Exercise details: The lines to output run from the first line of the entries below through the line containing "Black Line Icons</div>"; copy them exactly and leave out pictures.

Input data:

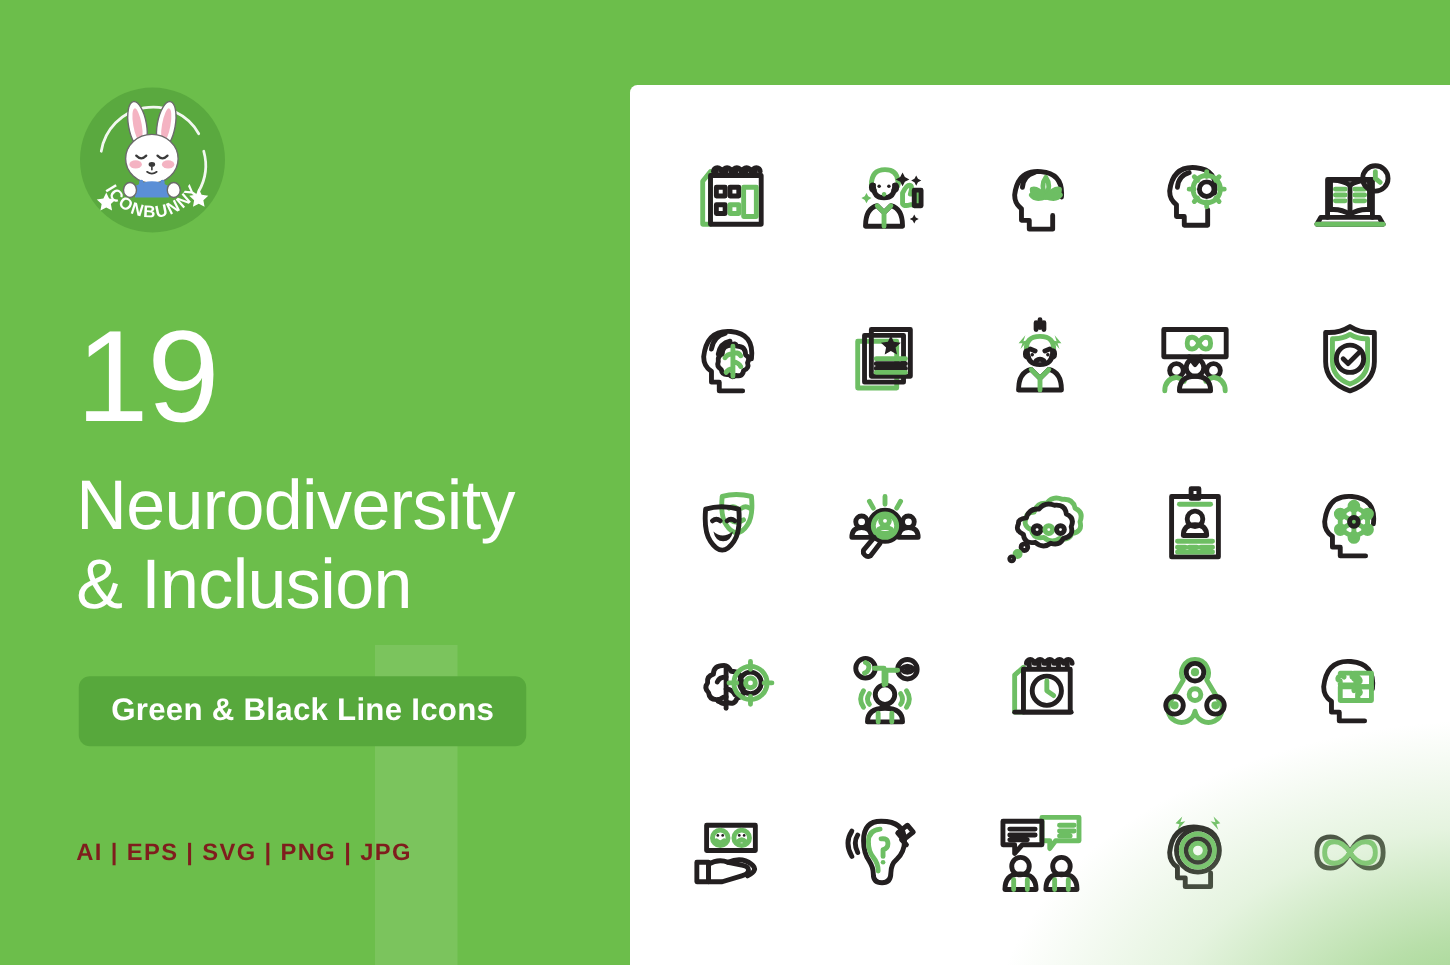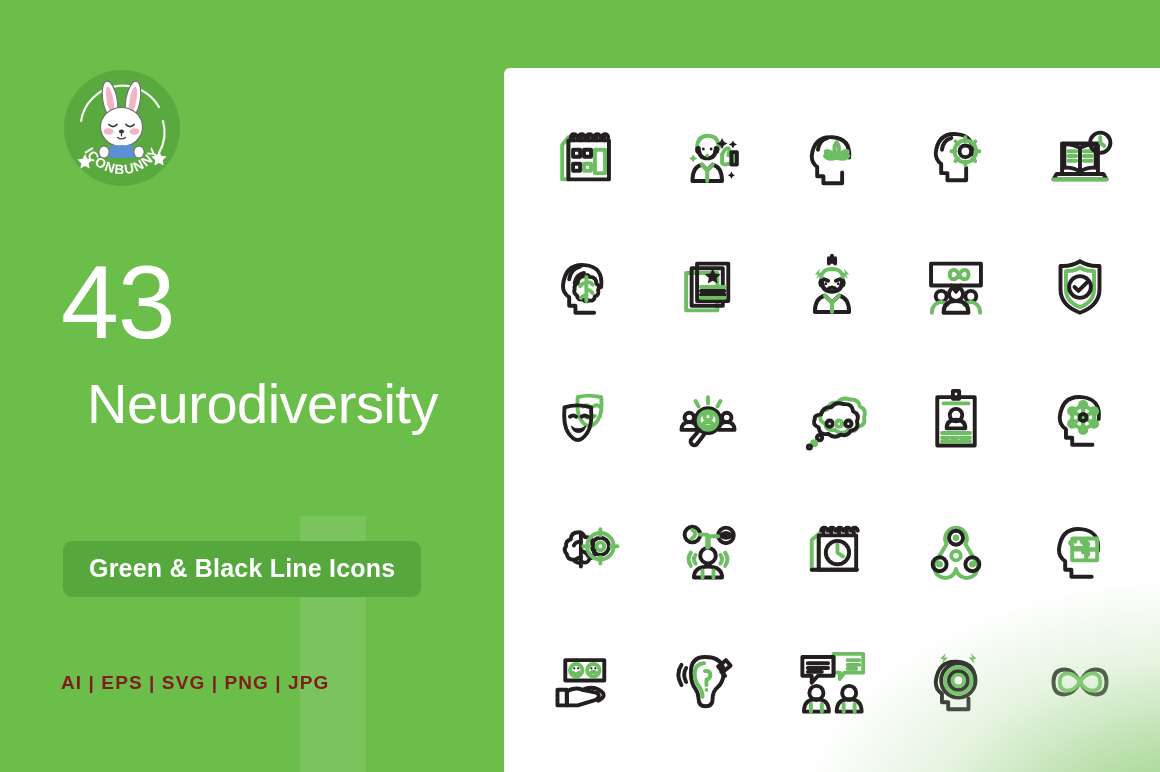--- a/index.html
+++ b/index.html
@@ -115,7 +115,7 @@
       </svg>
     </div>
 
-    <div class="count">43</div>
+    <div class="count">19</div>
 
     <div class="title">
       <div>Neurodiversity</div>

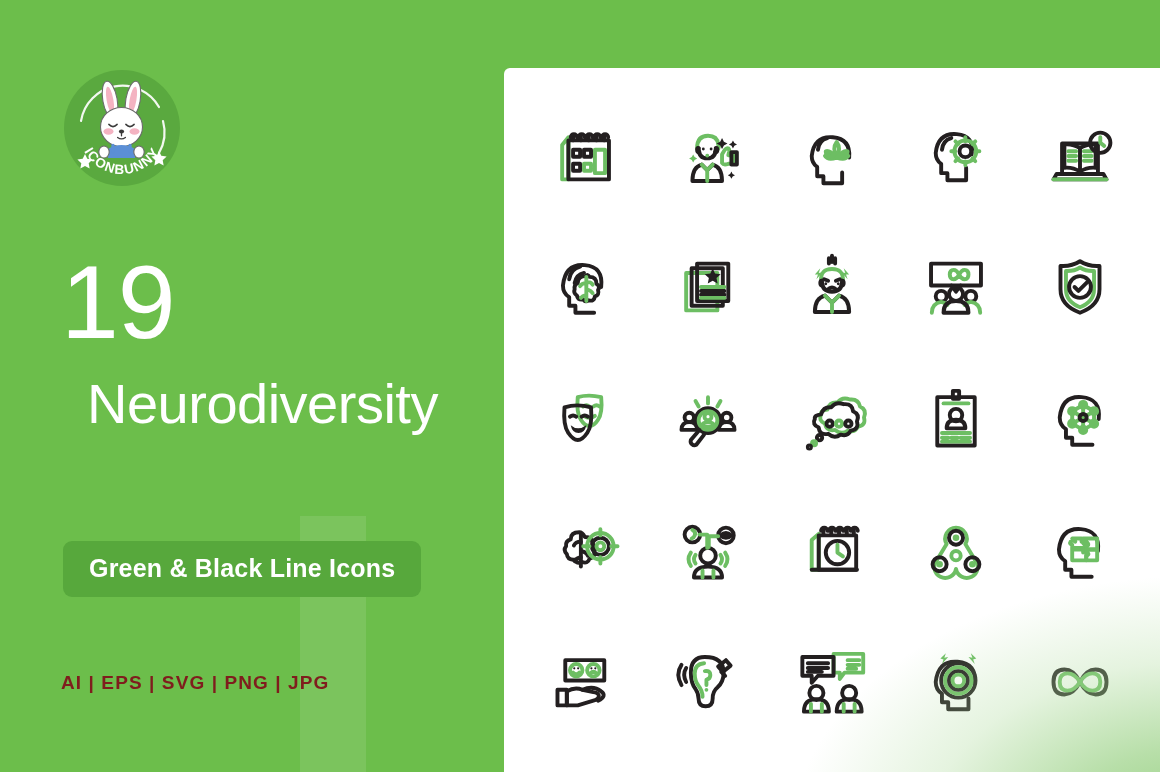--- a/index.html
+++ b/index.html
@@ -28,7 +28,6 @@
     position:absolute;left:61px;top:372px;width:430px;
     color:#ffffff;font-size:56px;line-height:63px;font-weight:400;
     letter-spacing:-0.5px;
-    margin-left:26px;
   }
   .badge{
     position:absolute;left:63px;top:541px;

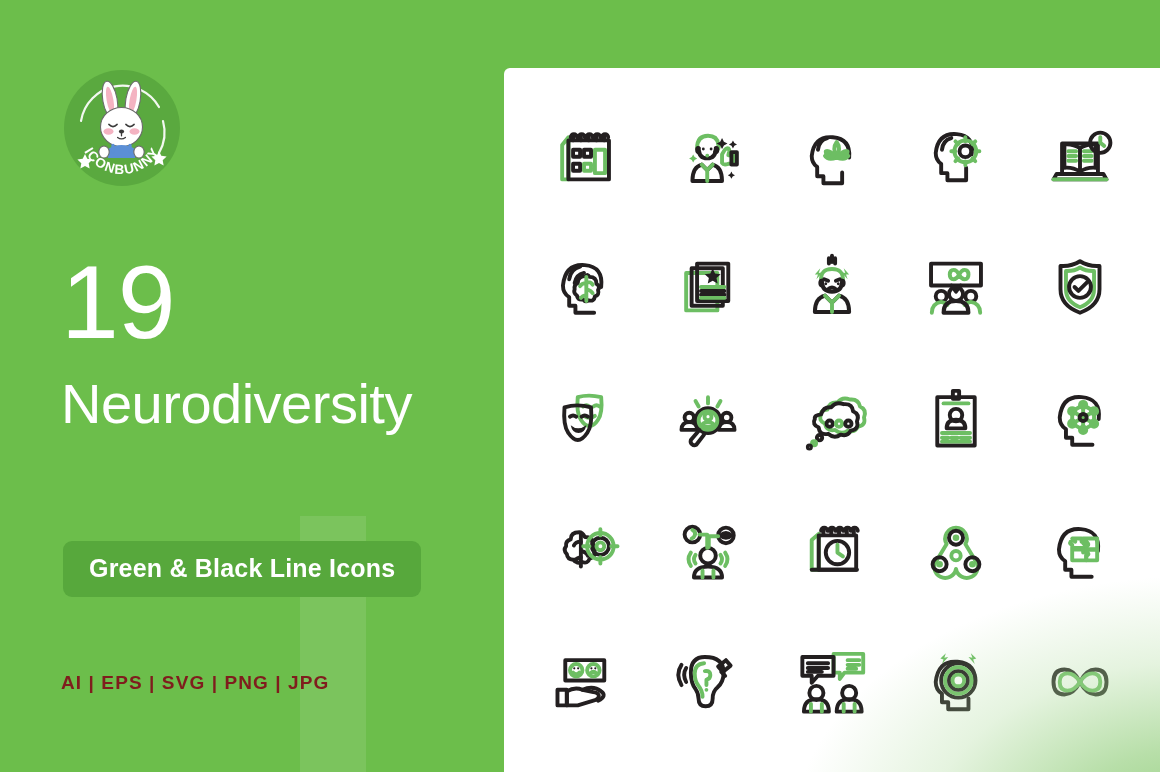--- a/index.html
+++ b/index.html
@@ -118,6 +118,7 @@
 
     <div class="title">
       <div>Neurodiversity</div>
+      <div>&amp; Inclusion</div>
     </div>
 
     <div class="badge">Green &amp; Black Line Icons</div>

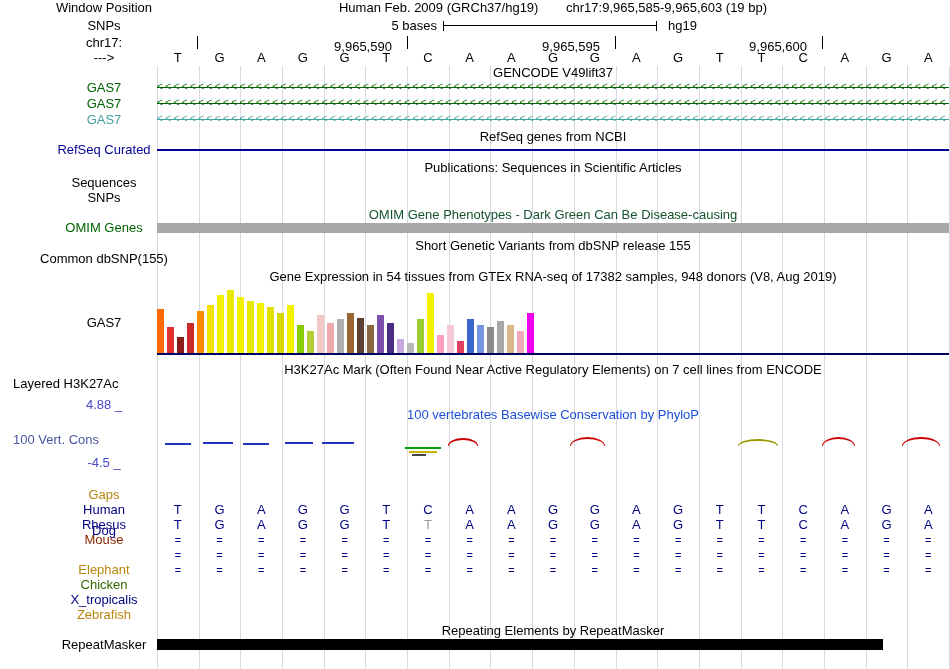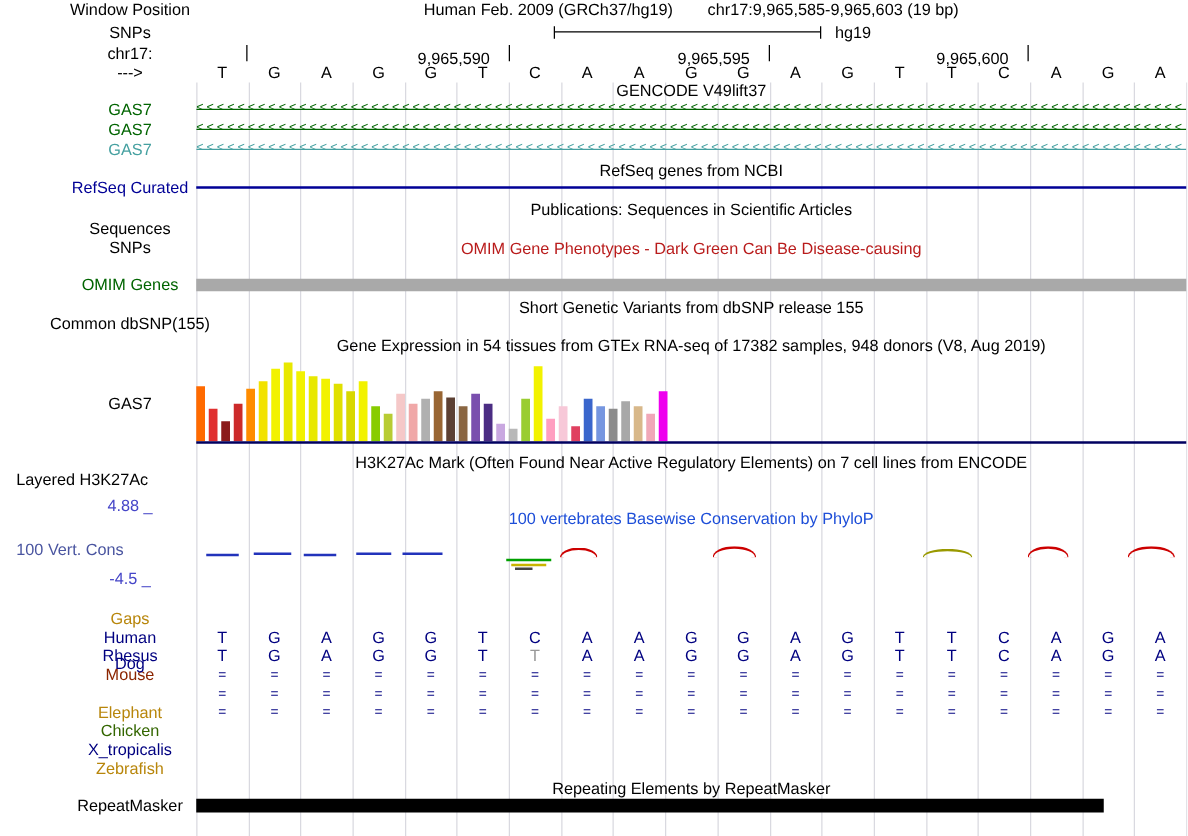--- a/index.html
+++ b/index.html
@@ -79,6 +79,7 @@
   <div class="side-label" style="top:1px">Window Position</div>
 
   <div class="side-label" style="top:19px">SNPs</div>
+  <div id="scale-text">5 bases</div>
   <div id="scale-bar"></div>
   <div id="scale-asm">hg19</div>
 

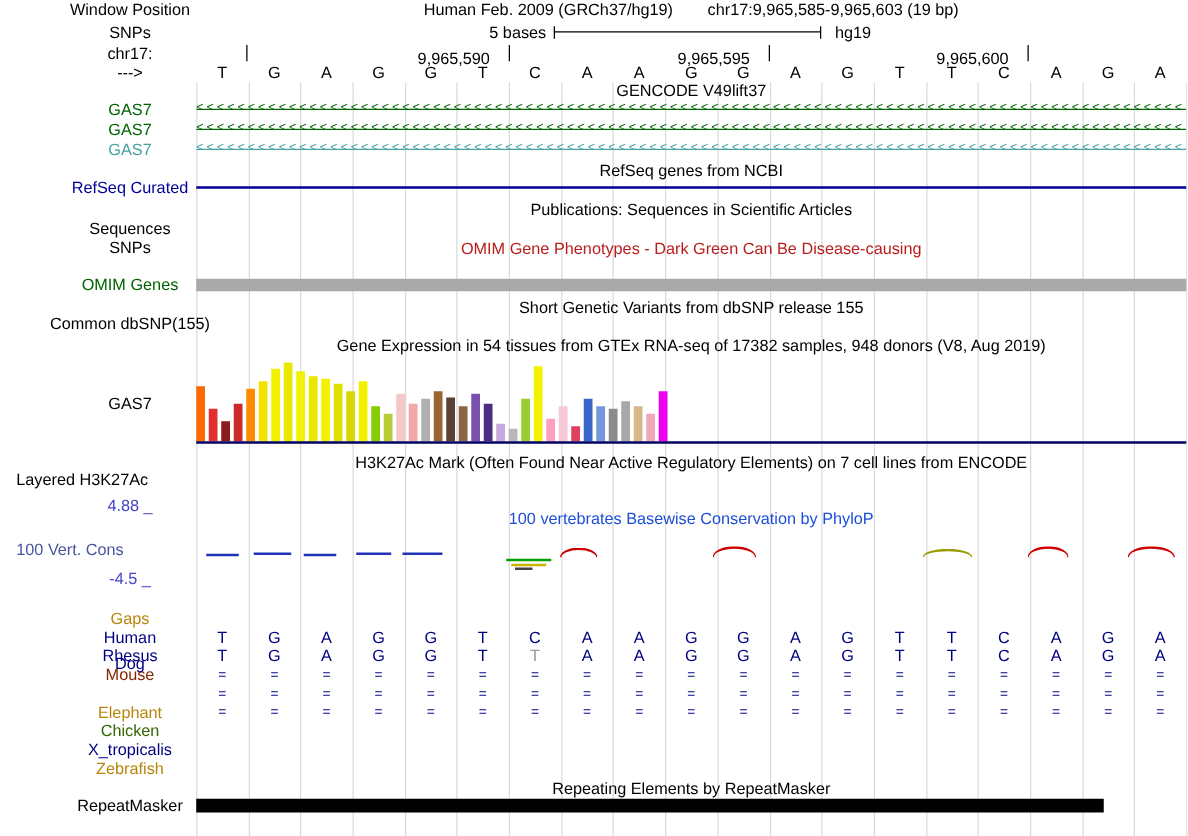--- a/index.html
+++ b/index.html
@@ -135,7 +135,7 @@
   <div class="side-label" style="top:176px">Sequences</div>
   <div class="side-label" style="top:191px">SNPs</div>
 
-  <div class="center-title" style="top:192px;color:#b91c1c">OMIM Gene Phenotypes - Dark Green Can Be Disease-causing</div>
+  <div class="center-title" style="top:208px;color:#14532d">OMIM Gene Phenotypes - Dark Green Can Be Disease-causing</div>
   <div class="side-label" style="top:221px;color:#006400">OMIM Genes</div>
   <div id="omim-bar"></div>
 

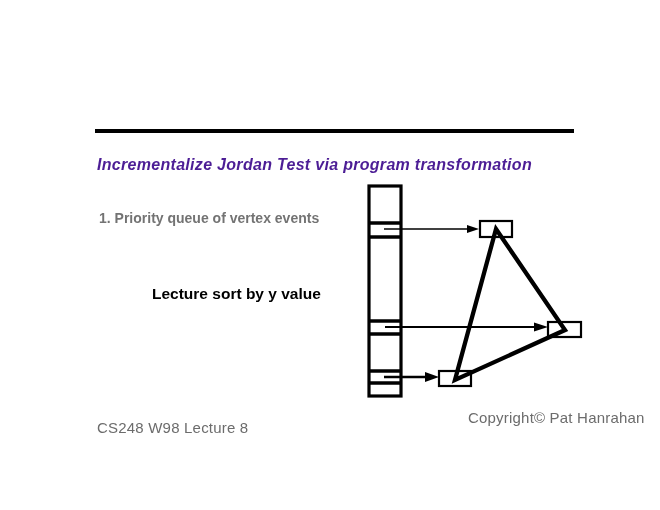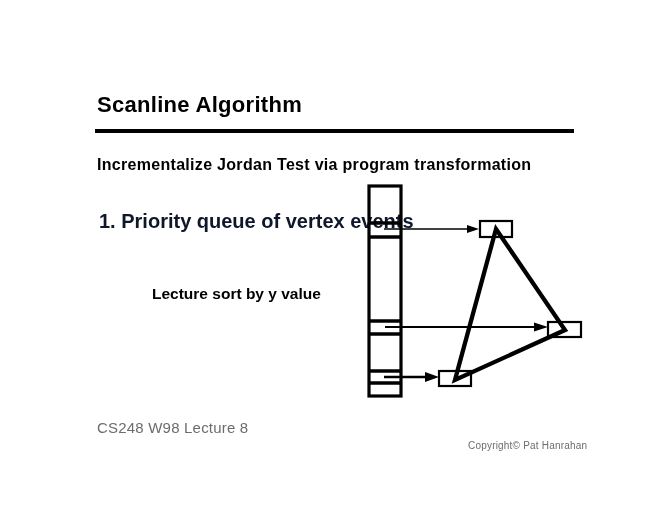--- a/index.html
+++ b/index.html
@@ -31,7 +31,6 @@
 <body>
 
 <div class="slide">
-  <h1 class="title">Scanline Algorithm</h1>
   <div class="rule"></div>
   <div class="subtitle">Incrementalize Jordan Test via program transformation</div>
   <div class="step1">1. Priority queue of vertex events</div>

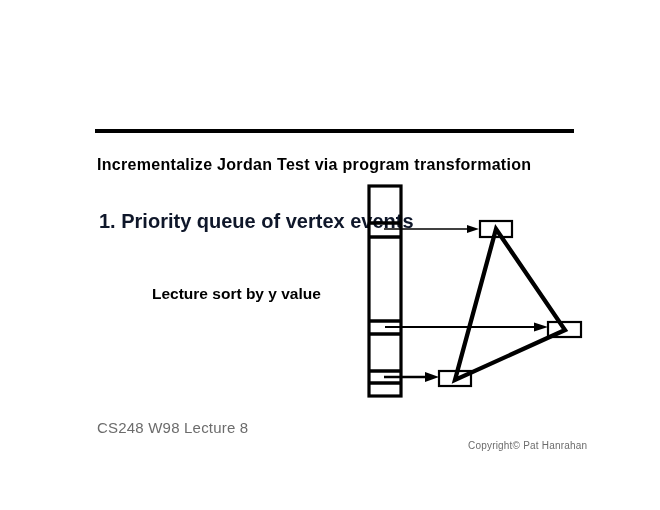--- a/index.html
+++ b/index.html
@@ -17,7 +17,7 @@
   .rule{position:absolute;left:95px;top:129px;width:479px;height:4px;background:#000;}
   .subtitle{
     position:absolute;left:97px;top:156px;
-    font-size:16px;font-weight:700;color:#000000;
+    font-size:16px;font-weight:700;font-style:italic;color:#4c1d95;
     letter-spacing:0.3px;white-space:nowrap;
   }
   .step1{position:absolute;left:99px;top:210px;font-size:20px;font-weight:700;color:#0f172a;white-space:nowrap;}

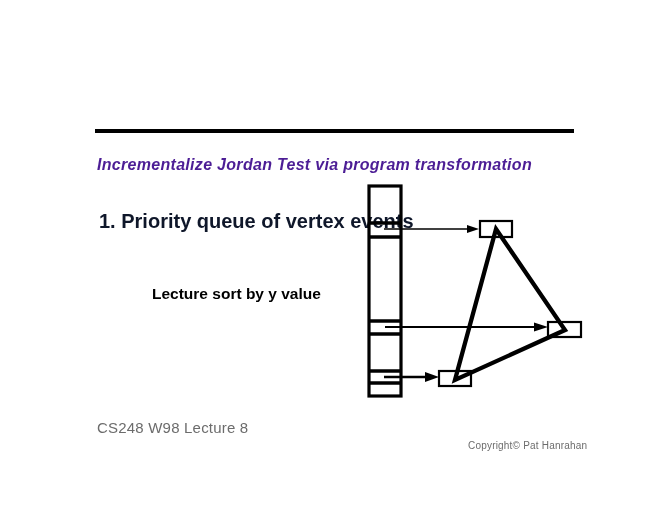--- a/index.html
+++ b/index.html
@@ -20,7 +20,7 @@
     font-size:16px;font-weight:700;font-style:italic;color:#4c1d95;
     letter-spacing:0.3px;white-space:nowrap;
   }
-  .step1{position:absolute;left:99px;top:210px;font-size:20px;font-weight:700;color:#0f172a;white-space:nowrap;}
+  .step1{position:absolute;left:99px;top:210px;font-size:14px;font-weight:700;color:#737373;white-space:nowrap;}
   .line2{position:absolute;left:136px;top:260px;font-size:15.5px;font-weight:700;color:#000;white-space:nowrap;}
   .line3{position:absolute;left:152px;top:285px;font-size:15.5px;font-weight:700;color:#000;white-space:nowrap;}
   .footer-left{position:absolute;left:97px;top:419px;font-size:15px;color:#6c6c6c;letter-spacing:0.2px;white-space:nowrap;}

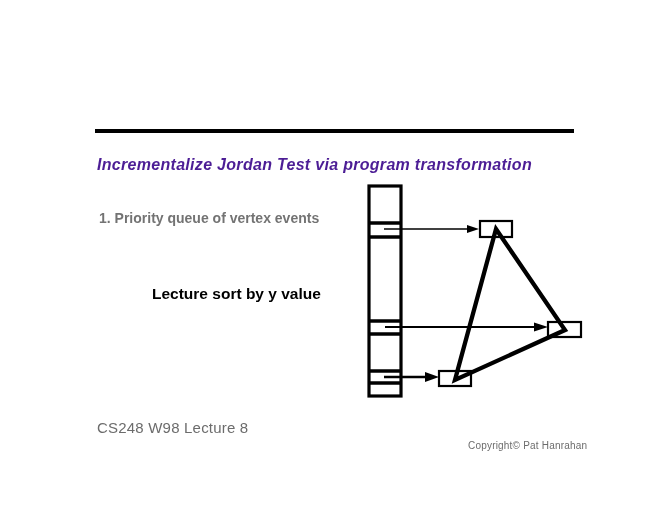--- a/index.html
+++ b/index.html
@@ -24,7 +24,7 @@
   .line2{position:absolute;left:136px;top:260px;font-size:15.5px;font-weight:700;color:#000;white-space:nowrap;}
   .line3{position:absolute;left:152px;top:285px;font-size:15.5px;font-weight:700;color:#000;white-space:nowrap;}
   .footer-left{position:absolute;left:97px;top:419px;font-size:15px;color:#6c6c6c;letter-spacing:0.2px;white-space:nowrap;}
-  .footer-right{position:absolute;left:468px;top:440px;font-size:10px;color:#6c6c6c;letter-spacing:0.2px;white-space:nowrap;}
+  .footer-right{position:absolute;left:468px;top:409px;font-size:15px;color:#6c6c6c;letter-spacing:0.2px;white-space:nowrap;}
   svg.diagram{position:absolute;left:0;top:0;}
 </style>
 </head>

Reply to the exercise:
--- a/index.html
+++ b/index.html
@@ -115,7 +115,7 @@
       </svg>
     </div>
 
-    <div class="count">43</div>
+    <div class="count">19</div>
 
     <div class="title">
       <div>Neurodiversity</div>

--- a/index.html
+++ b/index.html
@@ -28,7 +28,6 @@
     position:absolute;left:61px;top:372px;width:430px;
     color:#ffffff;font-size:56px;line-height:63px;font-weight:400;
     letter-spacing:-0.5px;
-    margin-left:26px;
   }
   .badge{
     position:absolute;left:63px;top:541px;

--- a/index.html
+++ b/index.html
@@ -118,6 +118,7 @@
 
     <div class="title">
       <div>Neurodiversity</div>
+      <div>&amp; Inclusion</div>
     </div>
 
     <div class="badge">Green &amp; Black Line Icons</div>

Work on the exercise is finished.